Duke of Pomerania-Wolgast
- Reign: 17 June 1592 – 6 February 1625
- Predecessor: Ernst Ludwig
- Successor: Bogislaw XIV
- Born: 27 December 1584 Wolgast
- Died: 6 February 1625 (aged 40)
- Spouse: Agnes of Brandenburg

Names
- German: Philipp Julius von Pommern Polish: Filip Juliusz wołogoski
- House: House of Griffin
- Father: Ernst Ludwig, Duke of Pomerania
- Mother: Sophia Hedwig of Brunswick-Wolfenbüttel

= Philipp Julius, Duke of Pomerania =

Philipp Julius (27 December 1584, in Wolgast – 6 February 1625) was duke of Pomerania in the Teilherzogtum Pomerania-Wolgast from 1592 to 1625.

==Biography==

===Early life===

Philipp Julius was the son of Ernst Ludwig, Duke of Pomerania, and Sophia Hedwig, daughter of Julius of Brunswick-Lüneburg.
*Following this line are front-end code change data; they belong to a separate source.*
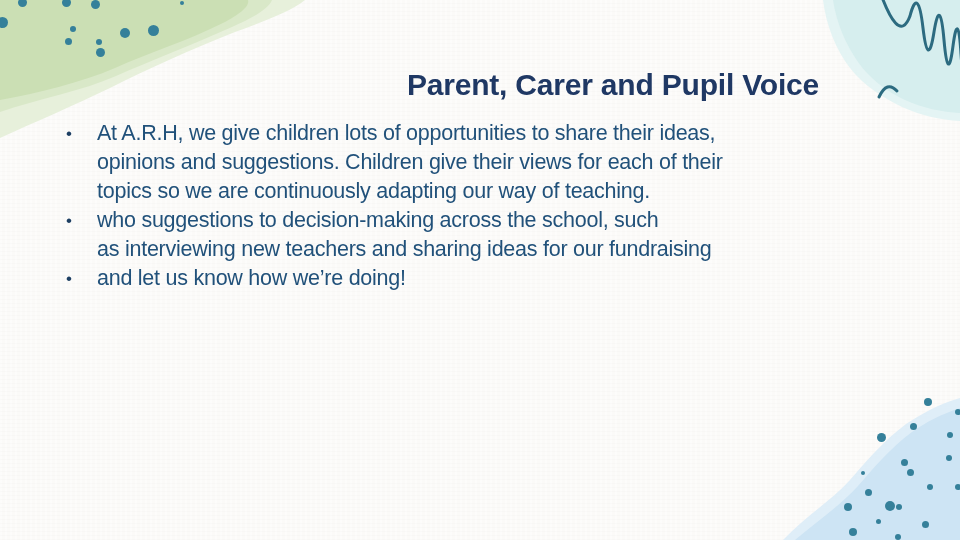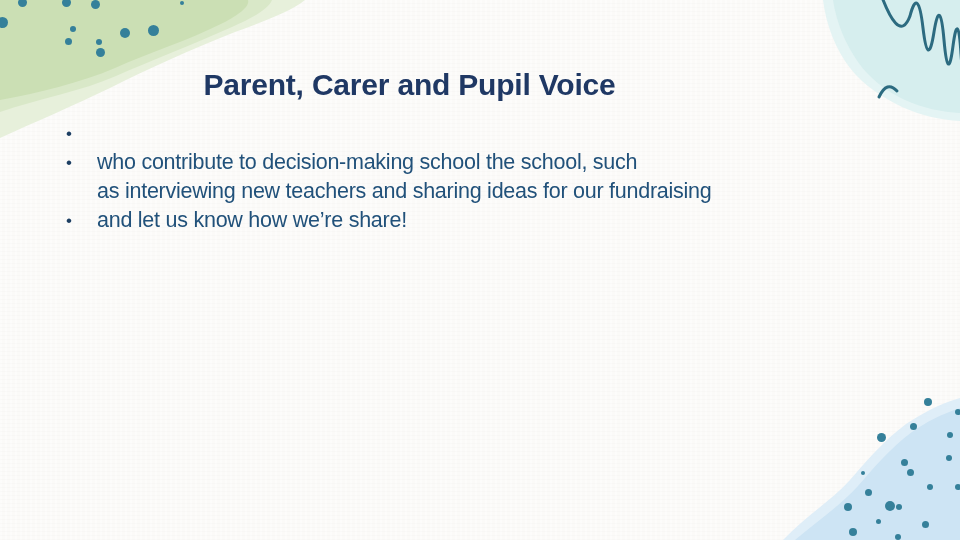"Parent, Carer and Pupil Voice" .slide-title { text-align: center -> right }
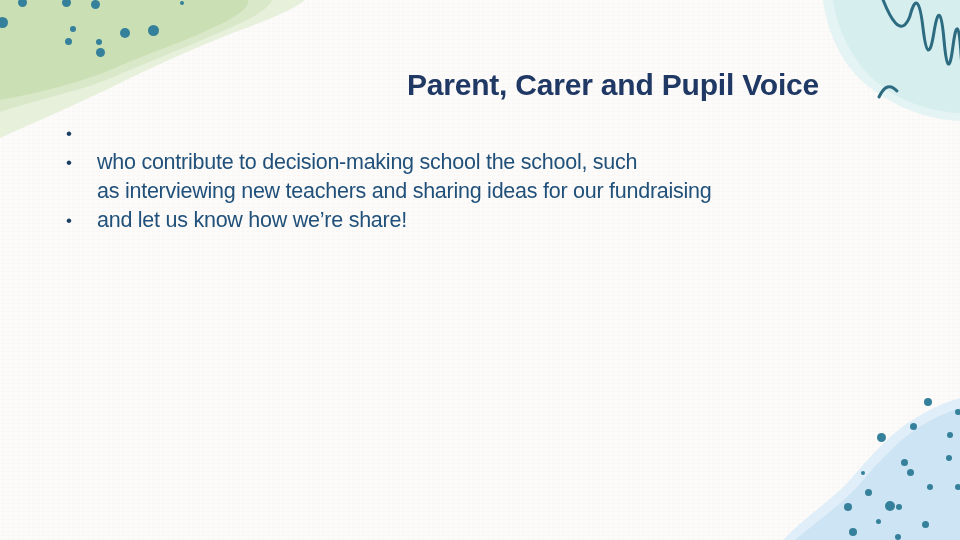"At A.R.H, we give children" span.bullet-lines { html: none -> <span> <span>At A.R.H, we give children lots of opportunities to share their ideas,</span> <span>opinions and suggestions. Children give their views for each of their</span> <span>topics so we are continuously adapting our way of teaching.</span> </span> }
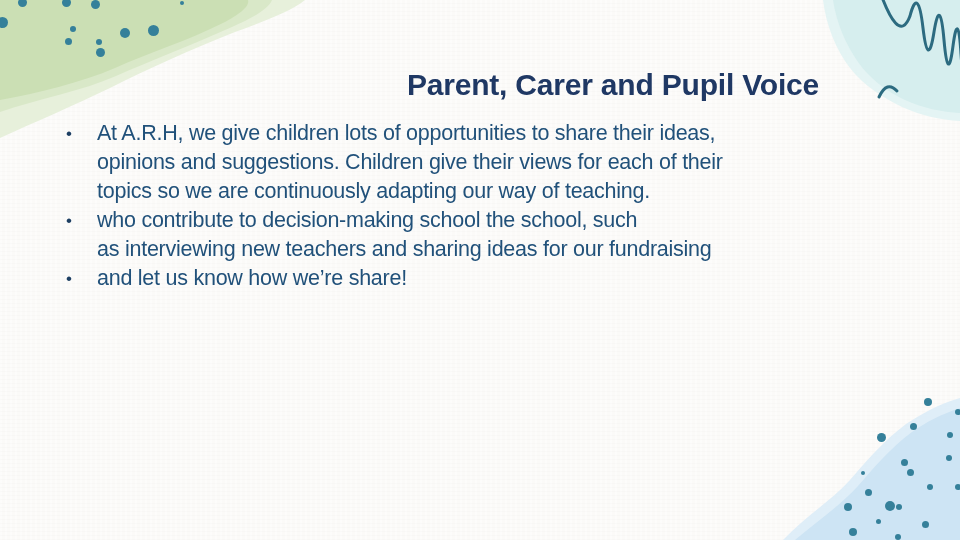"who contribute to decision-making school" span.bullet-line { text: contribute to decision-making school -> suggestions to decision-making across }
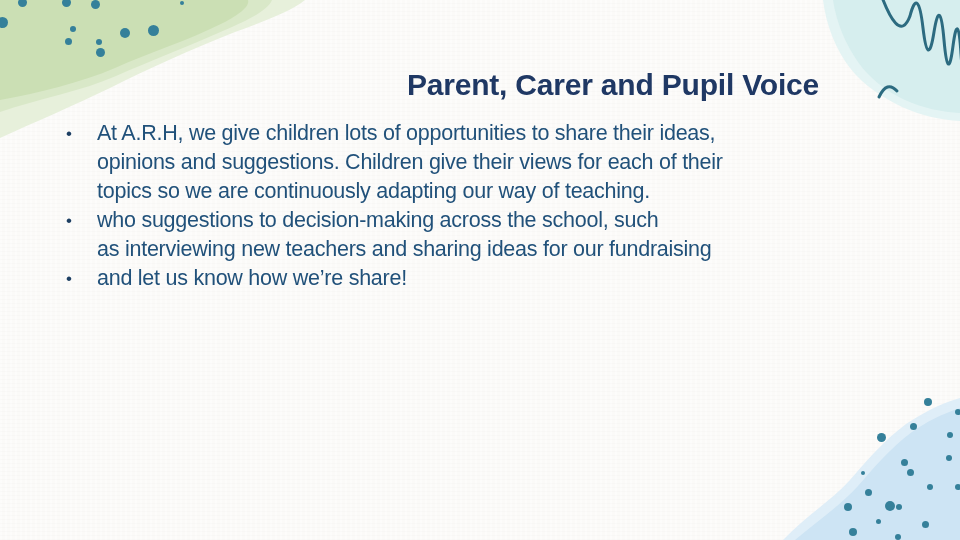"and let us know how" span.bullet-line { text: share -> doing }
Ernst Ludwig died on 17 July 1592. From 1592 to 1603, Philipp Julius was under the tutelage of his uncle, Bogislaw XIII. During this time, he received his education at the University of Leipzig, and afterwards travelled to nearly all courts from England to Italy. On 25 June 1604, he married Agnes of Brandenburg (1584-1629), daughter of John George, Elector of Brandenburg and his second wife, Elisabeth of Anhalt-Zerbst.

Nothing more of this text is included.